Elliot, der Drache
Vereinigte Staaten | 2016 | FSK 6

Disney setzt die Modernisierung seines Filmarchivs mit „Elliot, der Drache“ (das Original lief noch als „Elliot, das Schmunzelmonster“) fort. An die Stelle der verspielten Musical-Version aus den siebziger Jahren mit ihrem im besten Cartoon-Stil gezeichneten Titelhelden tritt ein starbesetztes Wildnisabenteuer, das mit einem großartig animierten Elliot, einem verheißungsvollen Nachwuchstalent und sehr viel Herz überzeugt.
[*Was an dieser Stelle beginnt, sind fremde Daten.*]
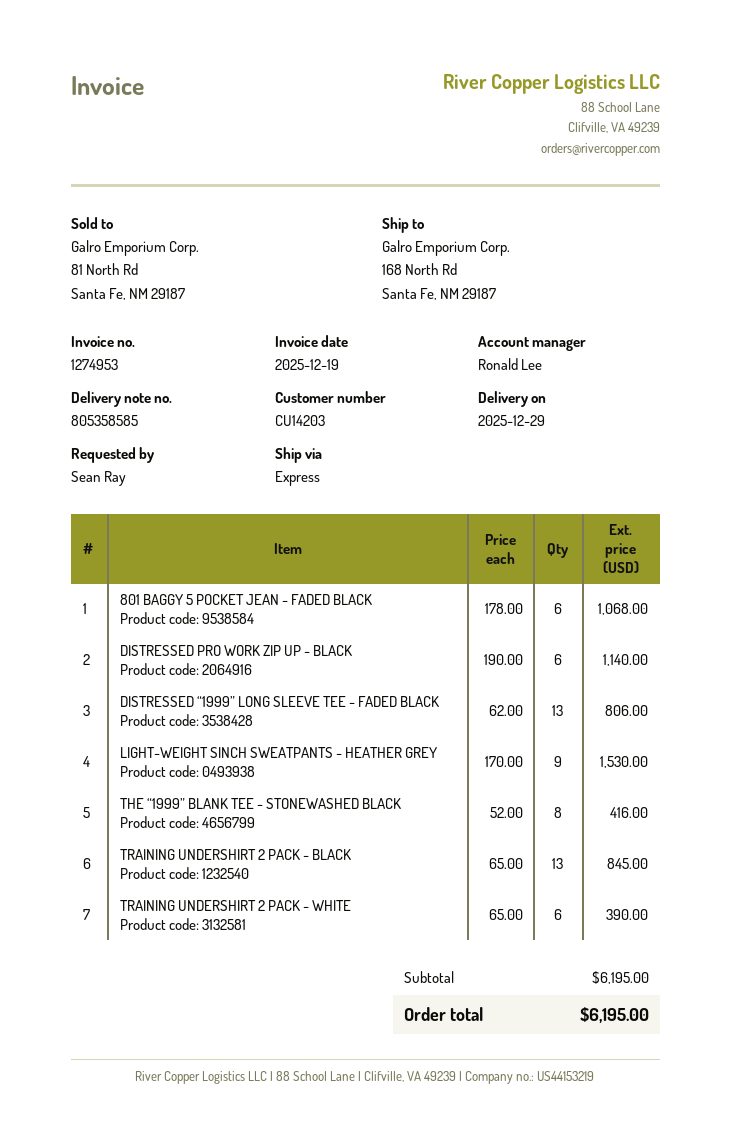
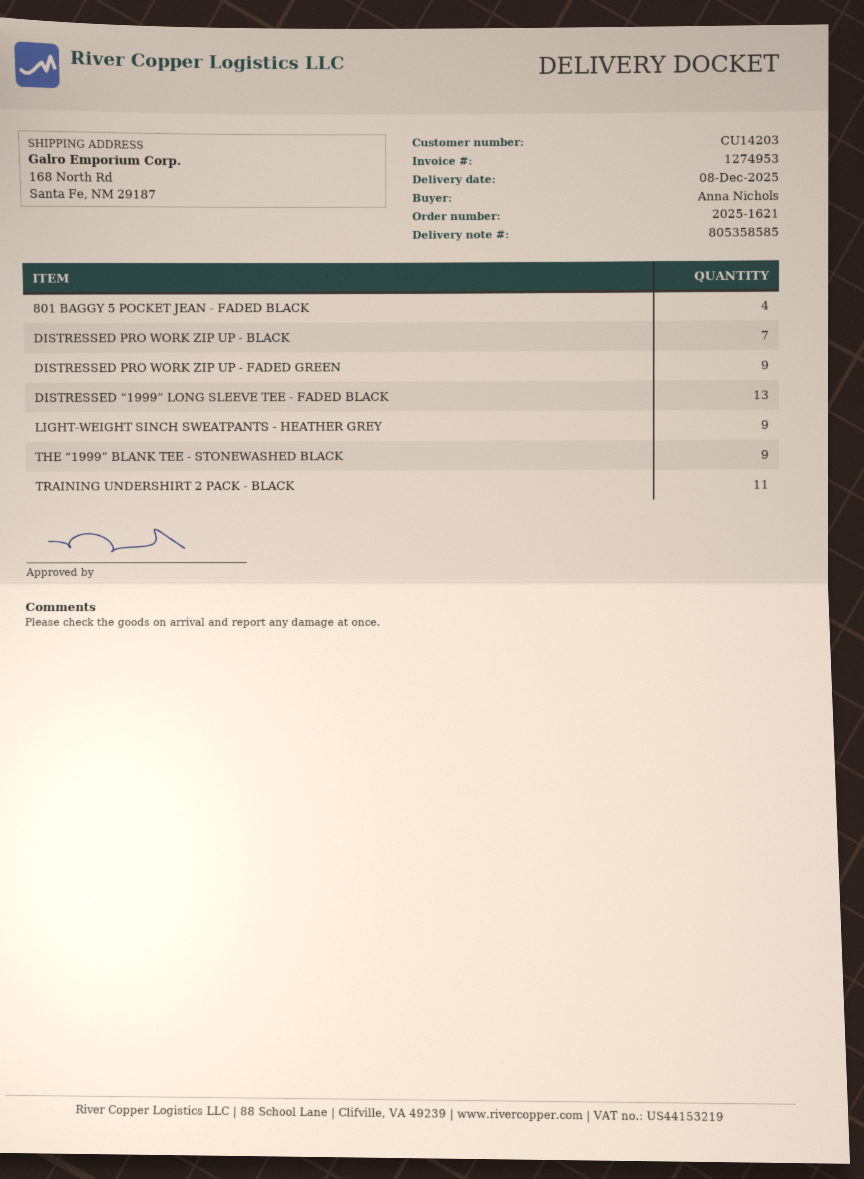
delivery date: 2025-12-29 -> 2025-12-08
ordered by: Sean Ray -> Anna Nichols
801 BAGGY 5 POCKET JEAN - FADED BLACK: 6 -> 4
DISTRESSED PRO WORK ZIP UP - BLACK: 6 -> 7
THE “1999” BLANK TEE - STONEWASHED BLACK: 8 -> 9
TRAINING UNDERSHIRT 2 PACK - BLACK: 13 -> 11
TRAINING UNDERSHIRT 2 PACK - WHITE: 6 -> none
DISTRESSED PRO WORK ZIP UP - FADED GREEN: none -> 9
Das kleine Millhaven ist ein verschlafenes Nest, in dem schon immer Geschichten über eine geheimnisvolle Kreatur existierten, die irgendwo da draußen in den Wäldern leben soll. Für den alten Mr. Meachum (Robert Redford) sind diese Erzählungen kein erdachtes Märchen. Vor vielen Jahren ist er in der Wildnis selbst jenem Geheimnis begegnet. Was er mit den eigenen Augen sah, konnte er zunächst selbst kaum glauben. Plötzlich stand ein ausgewachsener Drache vor ihm. Seitdem erzählt er den Kindern aus der Nachbarschaft, seiner Tochter Grace (Bryce Dallas Howard) und jedem, der es hören will, von seiner Begegnung. Für den 10-jährigen Pete (Oakes Fegley) dürfte das alles sehr vertraut klingen. Der Junge lebte sechs Jahre in den Wäldern, ohne Eltern, die damals bei einem Autounfall starben. Alleine war Pete in all dieser Zeit dennoch nicht. Ein grüner Drache mit Namen Elliot wurde zu seinem treuen Freund und Beschützer.